Audaciously, Bell selected Brown v. Board of Education, the crown jewel of U.S. Supreme Court jurisprudence, and invited his readers to ask themselves why the American legal system suddenly, in 1954, opened up as it did.
The NAACP Legal Defense Fund had been courageously and tenaciously litigating school desegregation cases for years, usually losing or, at best, winning narrow victories…Bell hypothesized that world and domestic considerations – not moral qualms over Blacks’ plight – precipitated the pathbreaking decision.

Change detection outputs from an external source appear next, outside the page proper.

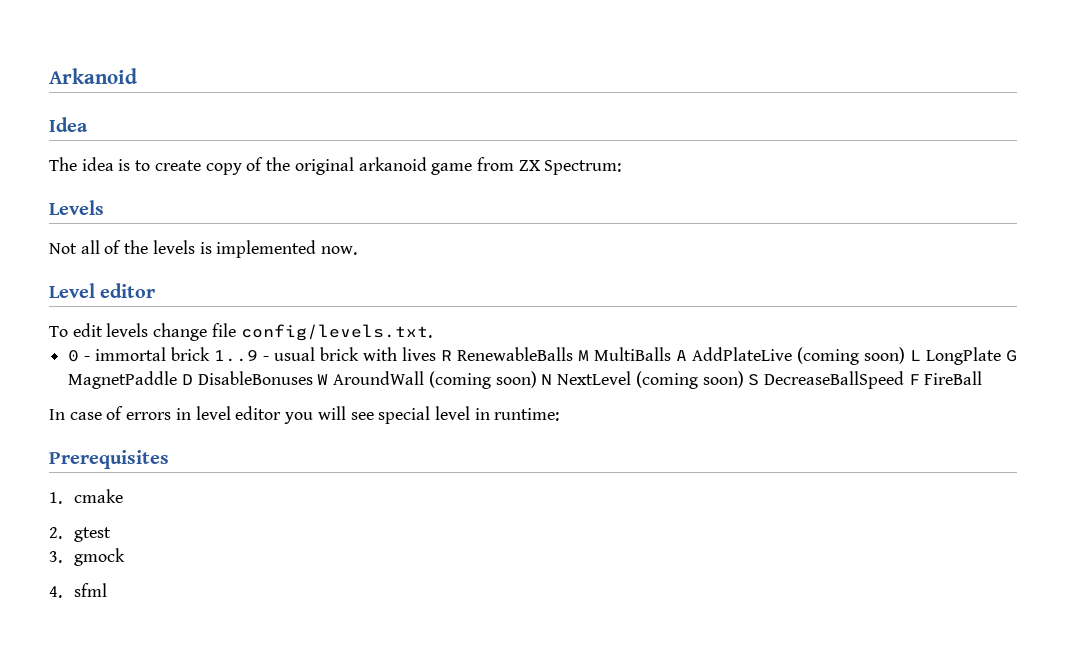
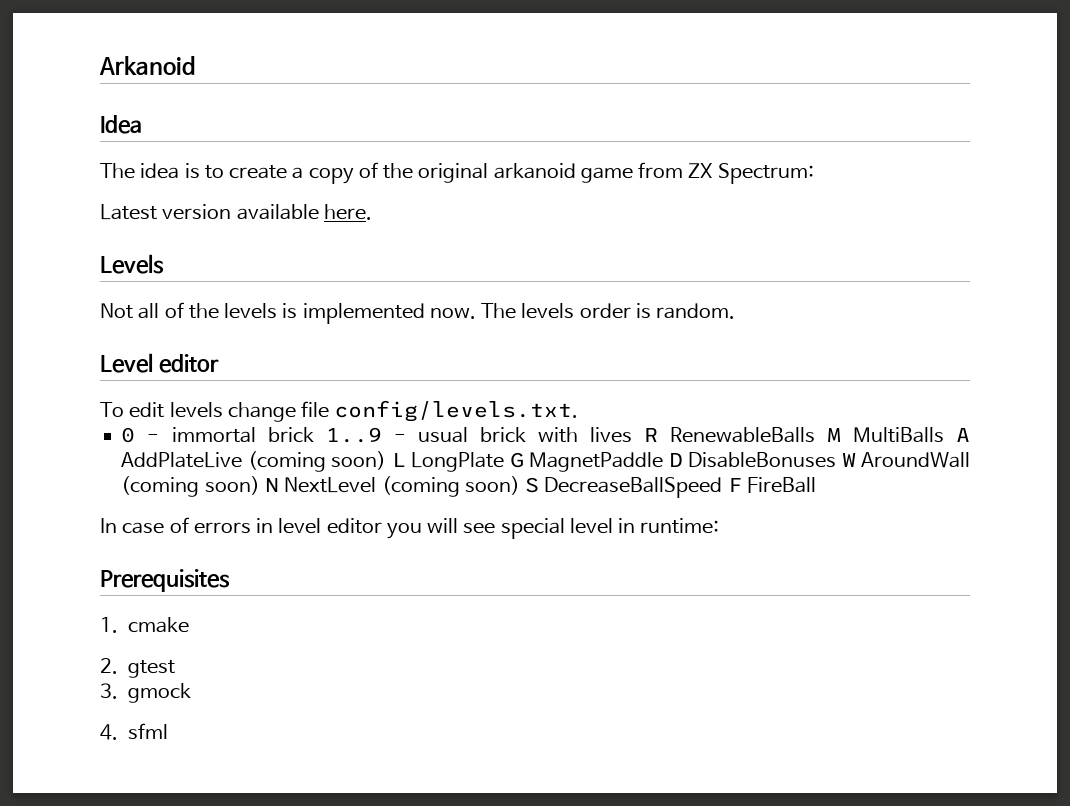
- The idea is to create copy of the original arkanoid game from ZX Spectrum:
+ The idea is to create a copy of the original arkanoid game from ZX Spectrum:
+ Latest version available here.
+ The levels order is random.

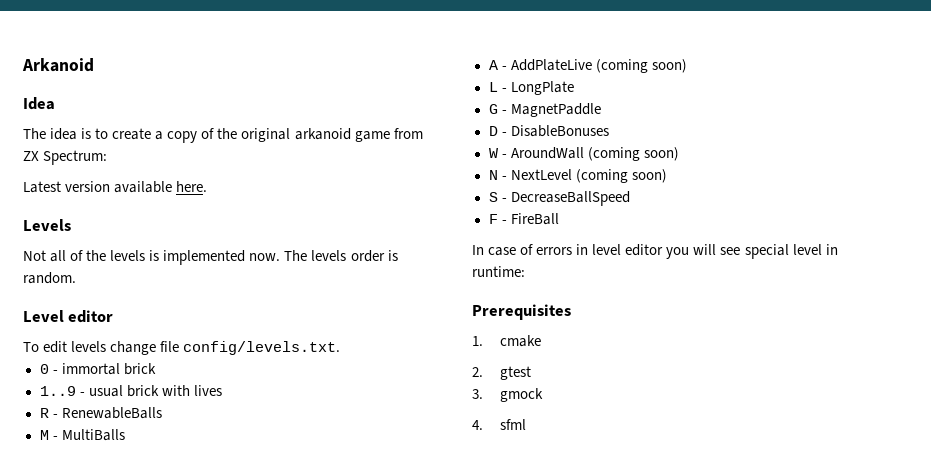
- 0 - immortal brick 1..9 - usual brick with lives R RenewableBalls M MultiBalls A AddPlateLive (coming soon) L LongPlate G MagnetPaddle D DisableBonuses W AroundWall (coming soon) N NextLevel (coming soon) S DecreaseBallSpeed F FireBall
+ 0 - immortal brick
+ 1..9 - usual brick with lives
+ R - RenewableBalls
+ M - MultiBalls
+ A - AddPlateLive (coming soon)
+ L - LongPlate
+ G - MagnetPaddle
+ D - DisableBonuses
+ W - AroundWall (coming soon)
+ N - NextLevel (coming soon)
+ S - DecreaseBallSpeed
+ F - FireBall

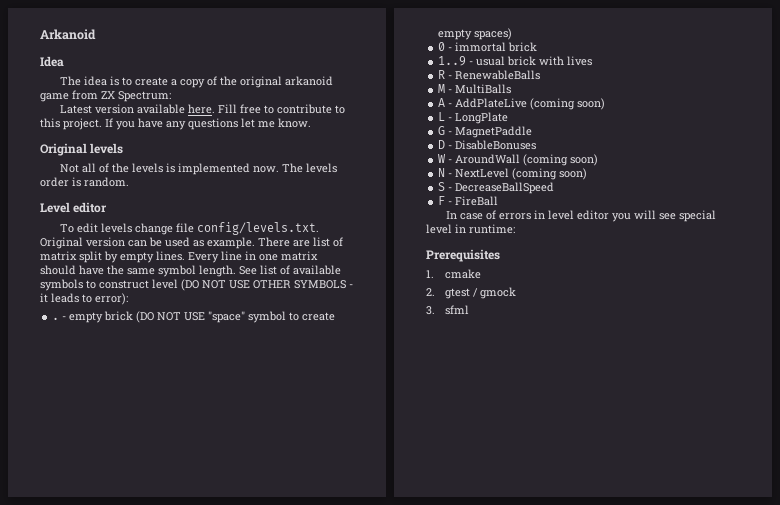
- Latest version available here.
- Levels
+ Latest version available here. Fill free to contribute to this project. If you have any questions let me know.
+ Original levels
- To edit levels change file config/levels.txt.
+ To edit levels change file config/levels.txt. Original version can be used as example. There are list of matrix split by empty lines. Every line in one matrix should have the same symbol length. See list of available symbols to construct level (DO NOT USE OTHER SYMBOLS - it leads to error):
+ . - empty brick (DO NOT USE "space" symbol to create empty spaces)
- 2. gtest
- 3. gmock
+ 2. gtest / gmock
- 4. sfml
+ 3. sfml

They go on to explain that by 1954, the country had ended the Korean War; the Second World War was not long past. In both wars, Black servicemen had performed in the service of democracy. Many were unlikely to return willingly to regimes where they would suffer social vilification. The possibility of mass domestic unrest loomed, they suggest.
In addition, the U.S. was in the Cold War, struggling with international communism for the loyalties of the “uncommitted” Third World. Continuous press accounts of lynchings, racist sheriffs, and murders such as that of Emmett Till would hardly serve U.S. interests abroad.
The interests of Whites and Blacks, for a brief moment, converged.
Bell’s article was greeted with outrage, as you might expect. But Delgado and Stefancic report:
Ten years later, the legal historian Mary Dudziak carried out extensive archival research in the files of the U.S. Department of State and the U.S. Department of Justice. She analyzed foreign press reports, as well as letters from U.S. ambassadors abroad, all showing that Bell’s intuition was correct.
When the Justice Department intervened on the side of the NAACP for the first time in a school desegregation case, it was responding to a flood of secret cables and memos outlining the United States’ interest in improving its image in the eyes of the Third World.
So the Brown decision, like all other decisions favoring Black civil rights, was arrived at, to a large extent, due to political expediency, a key objective being what was good for White elites – and not out of any true concern for the sensibilities of Blacks.
Assuming that this is true, is it shocking?
It’s very interesting and thought-provoking, but after my brief assessment of Critical Race Theory, I don’t see why it provokes so much wrath from its detractors.
The grand revelation of Critical Race Theory seems to be that groups that hold power use every means at their disposal to maintain and extend it. What is so radical about that?
It seems to be the oldest truth out there. It’s not actually a feature of Whiteness that those who hold power and enjoy its attending privileges act in ways to preserve their power and privileges, and Critical Race Theorists know it. Who wouldn’t want to preserve their power and privileges?
For that matter, who doesn’t want to gain power and privileges for themselves?
The founding father of Critical Race Theory, Derrick Bell, eventually resigned himself to the existence of racism. In Faces at the Bottom of the Well, published in 1992, he posits that racism is an integral, permanent, and indestructible component of American society. His message is that even though racism will never be eradicated, Blacks and others must still stand in the way of the powers that be:
Continued struggle can bring about unexpected benefits and gains that in themselves justify continued endeavor.
In other words, he’s telling Blacks, “Racism is here to stay. Deal with it.”
There’s a Critical Race Theorist some people out there ought to be able to handle.
- Bell, Derrick A. 1980. ““Brown v. Board of Education and the Interest-Convergence Dilemma.” Cambridge: Harvard Law Review. Bell, Derrick A. 1992. Faces at the Bottom of the Well: The Permanence of Racism. New York: Basic Books.
Delgado, Richard, and Stefancic, Jean. 2001. Critical Race Theory: An Introduction. New York: New York University Press.